Bit frustrated right now. Long story short I purchased a domain name from internet.bs where I have several other domain names purchased. Usually I pay with my card or via PayPal but this time I decided I'd use Bitcoin since I had some in my Coinbase wallet and have never used it. I order the domain, get the invoice, and transfer the total from my Coinbase wallet to the address that appeared on the invoice. After 12 hours I contact internet.bs regarding this and was told they never received payment. It's been about 48 hours now and I was told:



> The payment has not been processed as it was delayed from your end. You can claim a refund from the Bitcoin page and make the payment again to register the domain name.


It was not delayed, I sent it within 2 minutes after the invoice was generated. Very frustrating. I don't know how I am supposed to 'claim a refund' from Coinbase regarding this, since the funds are already gone and at their destination I would imagine. It says there are 233 confirmations as well, whatever the hell that means.

So, now what?


----------



## drmike (Aug 14, 2015)

... and BitCoin is the payment method of the future ehh?  So niche....


----------



## Nyr (Aug 14, 2015)

If there are multiple confirmations, the transaction is clearly completed and Coinbase has nothing to do with it anymore.

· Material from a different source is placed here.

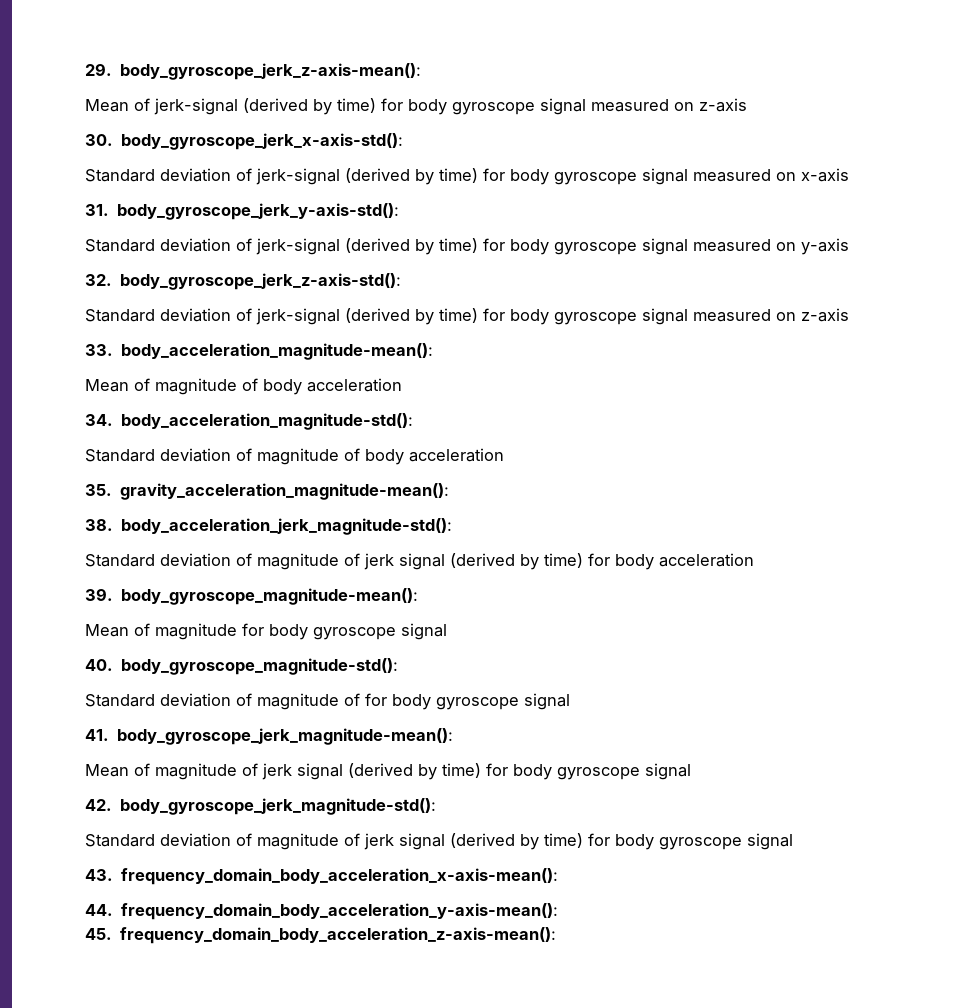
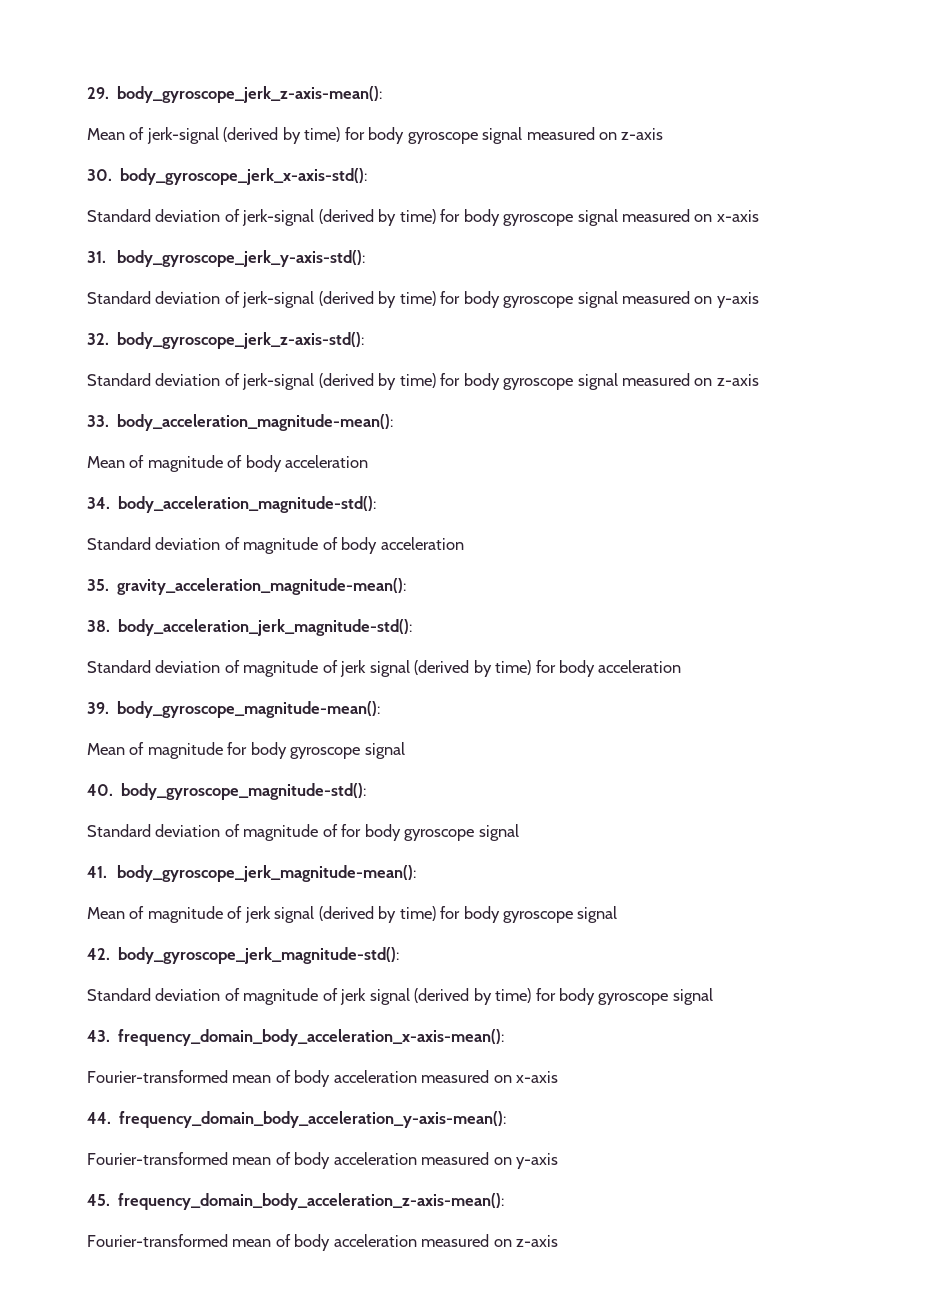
+ Fourier-transformed mean of body acceleration measured on x-axis
  44. frequency_domain_body_acceleration_y-axis-mean():
+ Fourier-transformed mean of body acceleration measured on y-axis
  45. frequency_domain_body_acceleration_z-axis-mean():
+ Fourier-transformed mean of body acceleration measured on z-axis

You need to solve this with Internet.bs or their payment processor.

I used BitPay and Coinbase to pay many times and it has always been seamless, still you are dependent on the good will of Internet.bs since a dispute can't be opened, obviously.

Edit: just to clarify, the confirmations mean the transaction has been received and is completed. You need to tell Internet.bs about this, since it looks like a mishap with the IPN, just like it happens from time to time with PayPal.


----------



## drmike (Aug 14, 2015)

internet.bs (who I moved away from years ago for fubars) has Bitpay on their front page.  Lots of folks use Bitpay to instant convert funds to dollars and simplify the unapproachable mess that is Bitcoin.

Unsure if Bitpay deals with end customers, but I'll put them in loop too since they are the processor.


----------



## Licensecart (Aug 14, 2015)

Personally I would screenshot your Bitcoin wallet which shows you paid them, wether it's on your mobile phone or web wallet.


----------



## joepie91 (Aug 14, 2015)

Coinbase should show you a transaction ID somewhere. Look it up on Blockchain.info, and see whether it went through (and got confirmed). If yes, it was paid, and it's now Internet.bs/BitPay's problem (link them to the transaction if necessary). If not, Coinbase screwed something up and you should contact them about it.


----------



## MannDude (Aug 18, 2015)

Got it sorted out. There was a refund button option on the BitPay invoice. I guess the price between the time I paid and the time it was received changed and there was a $0.01 difference in what I sent and what they wanted. Meh.


----------



## qps (Aug 18, 2015)

Speaking of BitPay, I saw that they now offer the ability to process refunds for payments processed through their site.


----------